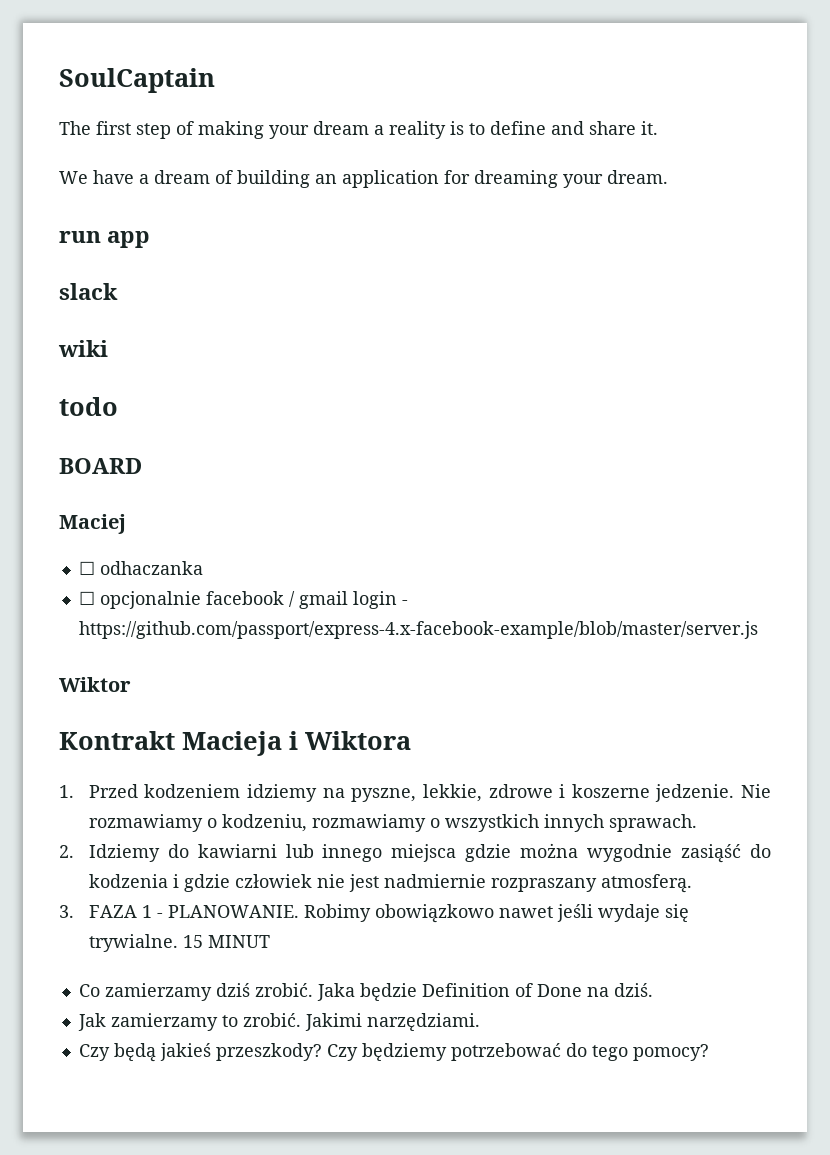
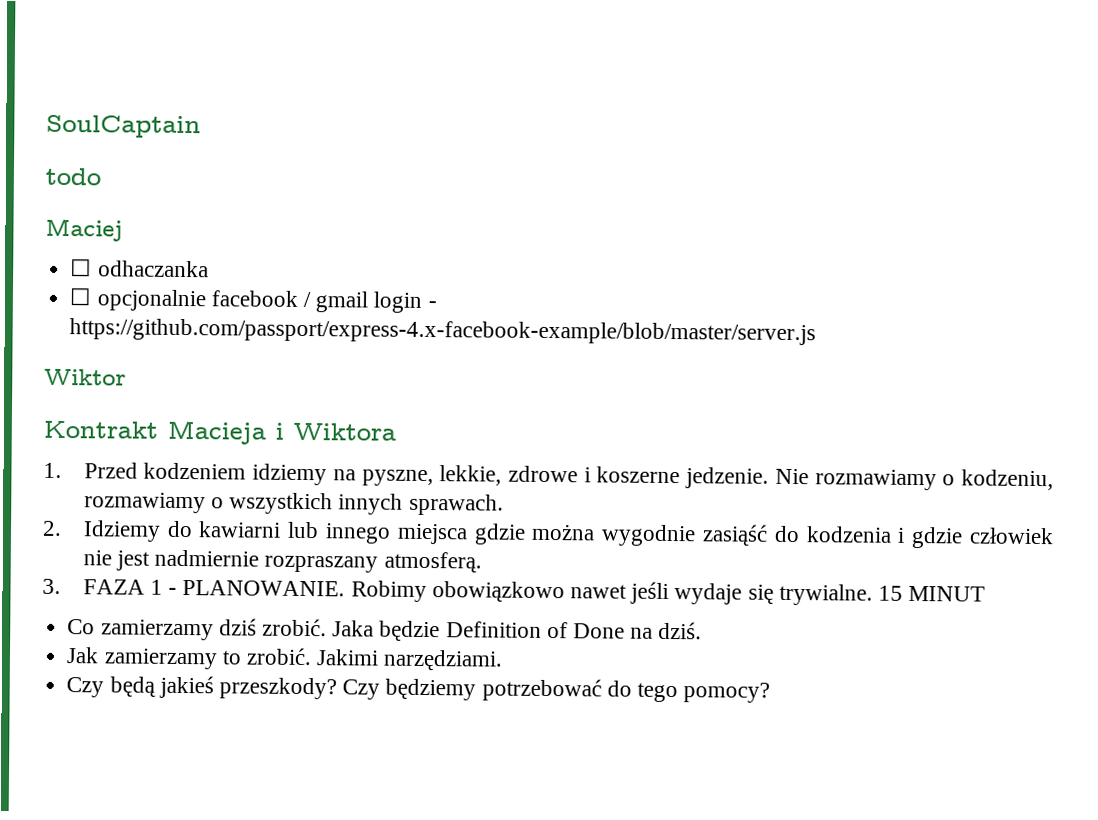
[59,121,658,139] [59,170,668,188] [59,231,151,248] [59,283,118,300] [58,340,108,357] // The first step of making your dream a reality is to define and share it. // We have a dream of building an application for dreaming your dream. // run app // slack // wiki -> (201, 126) none
[59,458,142,474] // BOARD -> (101, 176) none

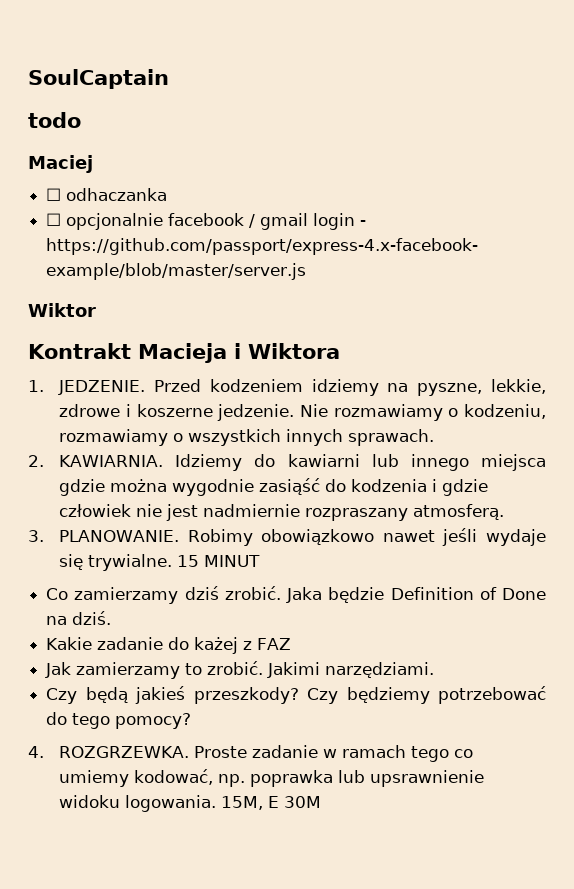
(62, 470) none -> [58,380,146,395] JEDZENIE.
(62, 528) none -> [59,455,164,467] KAWIARNIA.
[82,579,178,595] FAZA 1 - -> (44, 536) none
(703, 630) none -> [46,637,292,654] // Kakie zadanie do każej z FAZ
(771, 692) none -> [28,745,474,762] [59,769,485,787] [59,795,322,812] // 4. ROZGRZEWKA. Proste zadanie w ramach tego co umiemy kodować, np. poprawka lub upsrawnienie widoku logowania. 15M, E 30M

****************************************

> [The task] Print the data once more without any change, skipping each picture.

> [Exercise result]
[59,121,658,139] [59,170,668,188] [59,231,151,248] [59,283,118,300] [58,340,108,357] // The first step of making your dream a reality is to define and share it. // We have a dream of building an application for dreaming your dream. // run app // slack // wiki -> (201, 126) none
[59,458,142,474] // BOARD -> (101, 176) none

(62, 470) none -> [58,380,146,395] JEDZENIE.
(62, 528) none -> [59,455,164,467] KAWIARNIA.
[82,579,178,595] FAZA 1 - -> (44, 536) none
(703, 630) none -> [46,637,292,654] // Kakie zadanie do każej z FAZ
(771, 692) none -> [28,745,474,762] [59,769,485,787] [59,795,322,812] // 4. ROZGRZEWKA. Proste zadanie w ramach tego co umiemy kodować, np. poprawka lub upsrawnienie widoku logowania. 15M, E 30M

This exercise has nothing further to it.